§ INPUT RECORDS:
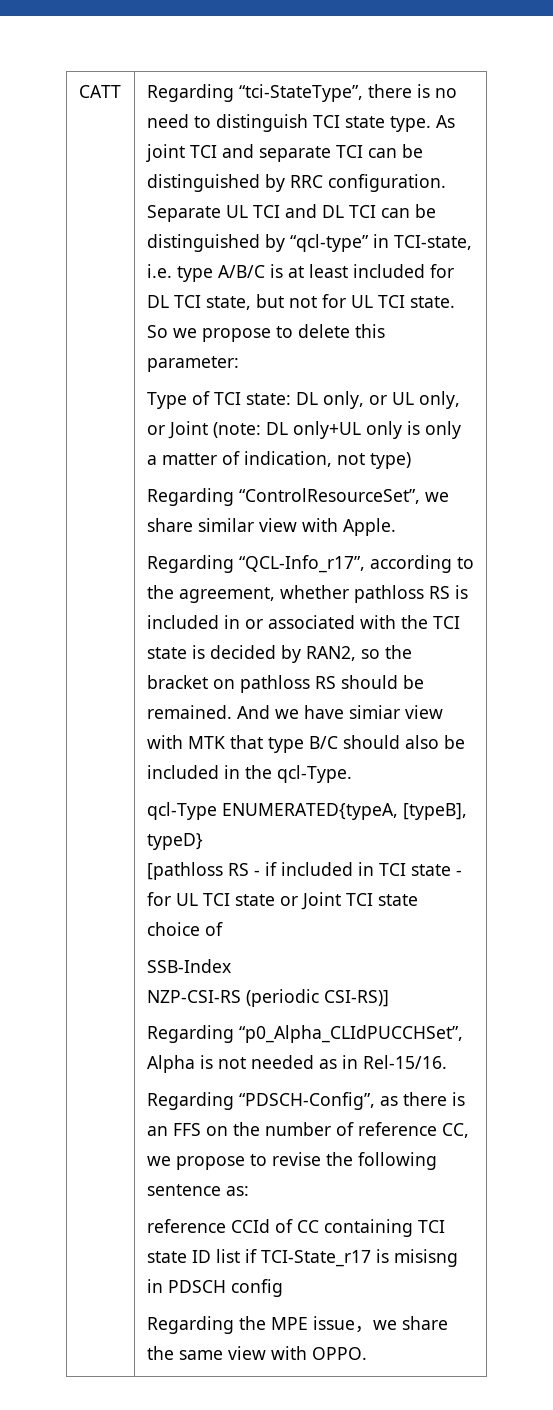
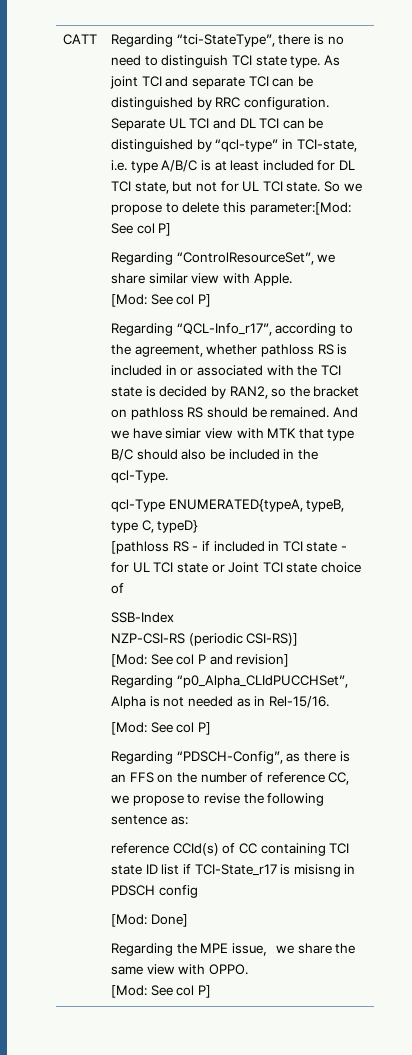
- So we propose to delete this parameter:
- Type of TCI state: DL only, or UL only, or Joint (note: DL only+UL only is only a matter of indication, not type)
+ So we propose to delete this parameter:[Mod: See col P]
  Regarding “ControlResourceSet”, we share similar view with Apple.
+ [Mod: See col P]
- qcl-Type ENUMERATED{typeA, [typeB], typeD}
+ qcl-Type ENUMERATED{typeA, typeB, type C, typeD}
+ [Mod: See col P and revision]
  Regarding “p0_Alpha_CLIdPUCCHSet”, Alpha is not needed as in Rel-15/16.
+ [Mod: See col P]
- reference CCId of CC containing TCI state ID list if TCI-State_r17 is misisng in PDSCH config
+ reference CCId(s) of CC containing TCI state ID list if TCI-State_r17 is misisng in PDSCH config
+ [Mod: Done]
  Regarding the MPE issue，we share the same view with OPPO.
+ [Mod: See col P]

--

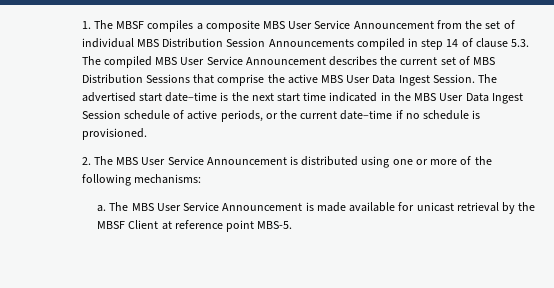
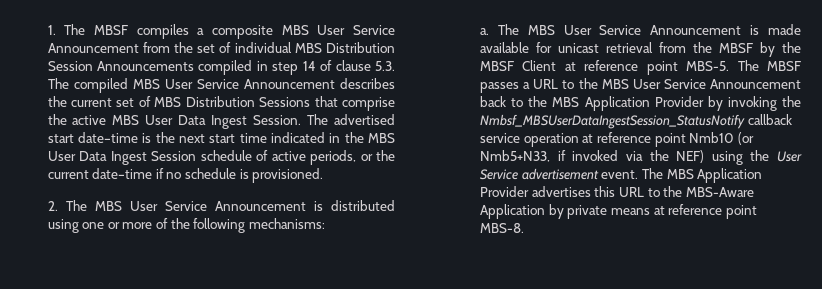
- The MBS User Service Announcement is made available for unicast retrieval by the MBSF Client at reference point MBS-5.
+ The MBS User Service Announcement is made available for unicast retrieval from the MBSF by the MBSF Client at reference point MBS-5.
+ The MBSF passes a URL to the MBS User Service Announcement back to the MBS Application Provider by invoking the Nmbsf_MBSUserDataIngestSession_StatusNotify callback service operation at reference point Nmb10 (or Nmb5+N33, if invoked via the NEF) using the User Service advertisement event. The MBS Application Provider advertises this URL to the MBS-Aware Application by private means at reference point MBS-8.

---

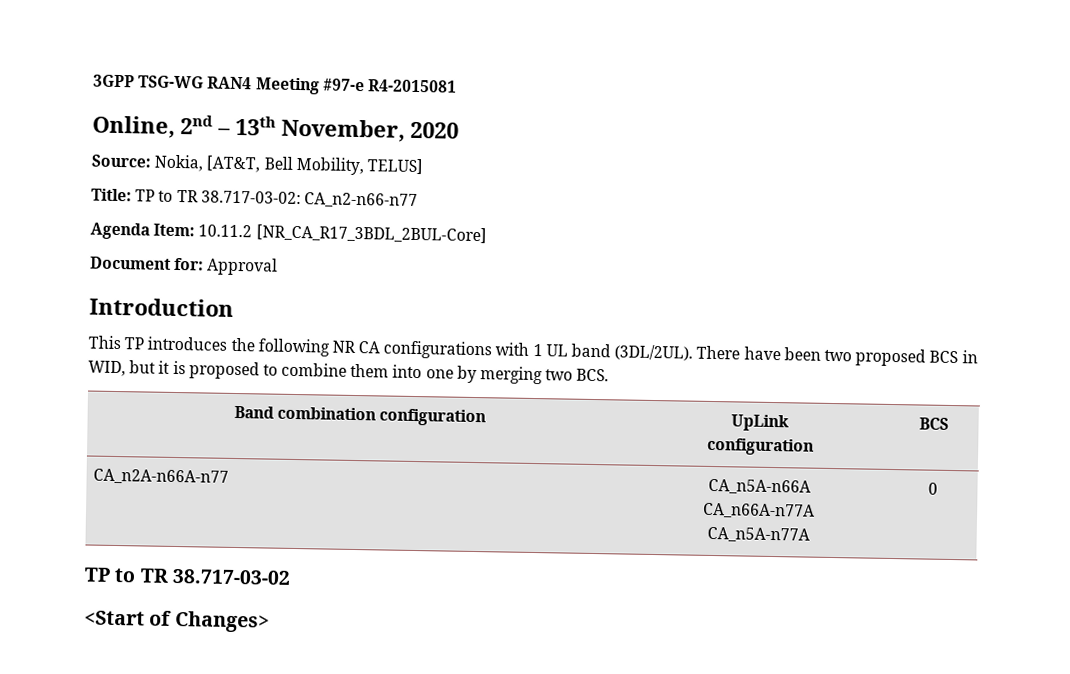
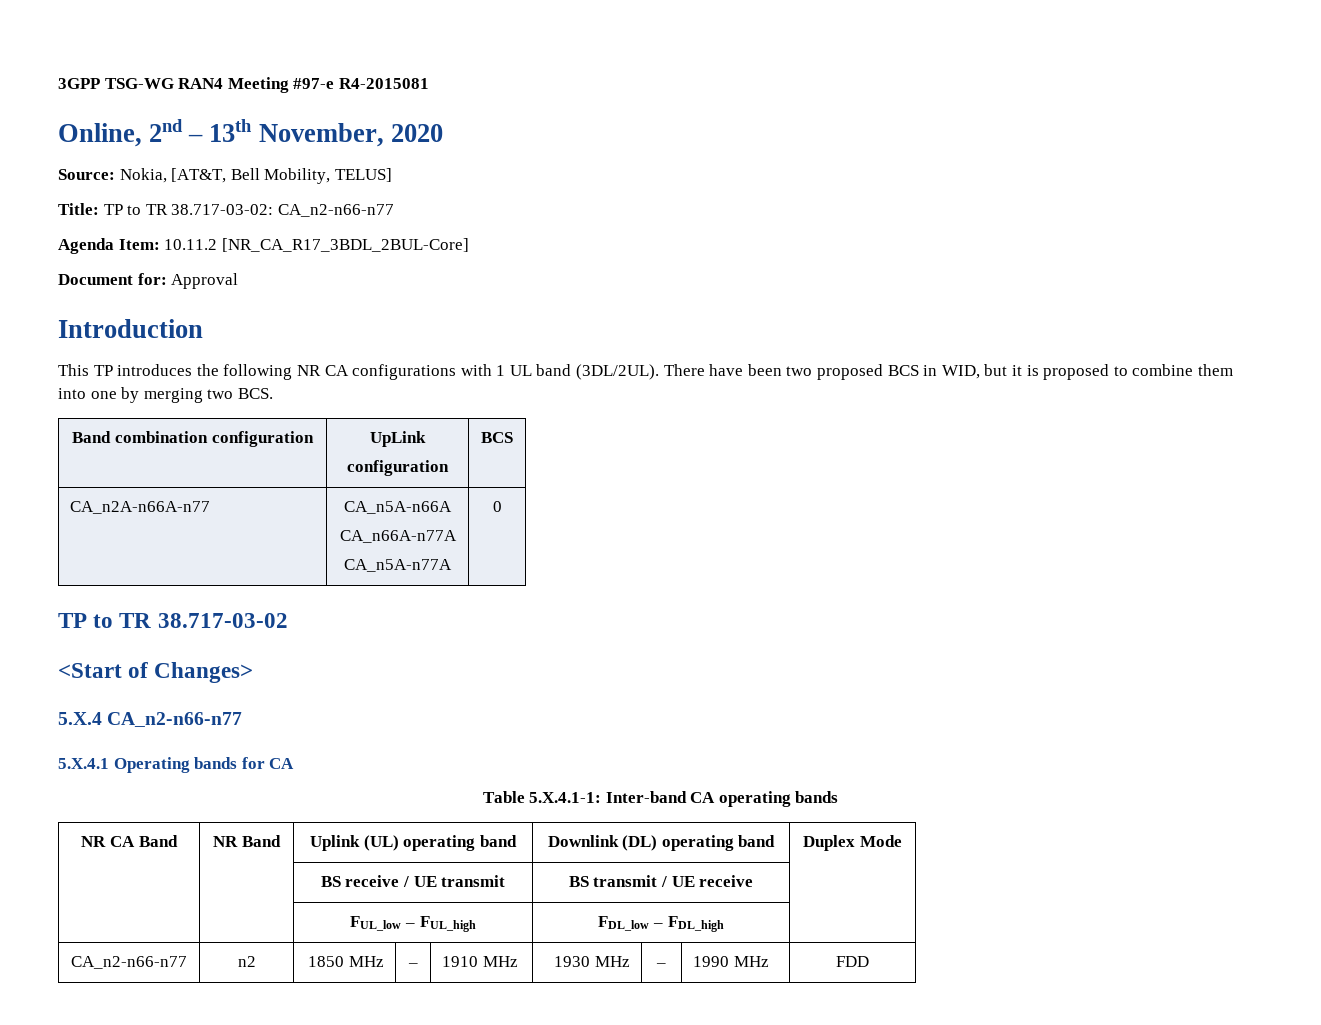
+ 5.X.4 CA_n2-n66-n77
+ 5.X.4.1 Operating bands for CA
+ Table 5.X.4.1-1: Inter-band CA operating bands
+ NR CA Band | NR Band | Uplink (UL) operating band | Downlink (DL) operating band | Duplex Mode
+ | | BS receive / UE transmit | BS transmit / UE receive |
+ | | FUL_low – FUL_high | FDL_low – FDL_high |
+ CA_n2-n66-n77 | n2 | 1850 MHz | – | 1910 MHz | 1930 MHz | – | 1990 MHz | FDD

§ ACTIVITY: Repeat the entries above verbatim, but only from the line that has "band | Duplex Mode" down to the line that has "1990 MHz | FDD", inclusive.

§ OUTPUT OF THE TASK:
+ NR CA Band | NR Band | Uplink (UL) operating band | Downlink (DL) operating band | Duplex Mode
+ | | BS receive / UE transmit | BS transmit / UE receive |
+ | | FUL_low – FUL_high | FDL_low – FDL_high |
+ CA_n2-n66-n77 | n2 | 1850 MHz | – | 1910 MHz | 1930 MHz | – | 1990 MHz | FDD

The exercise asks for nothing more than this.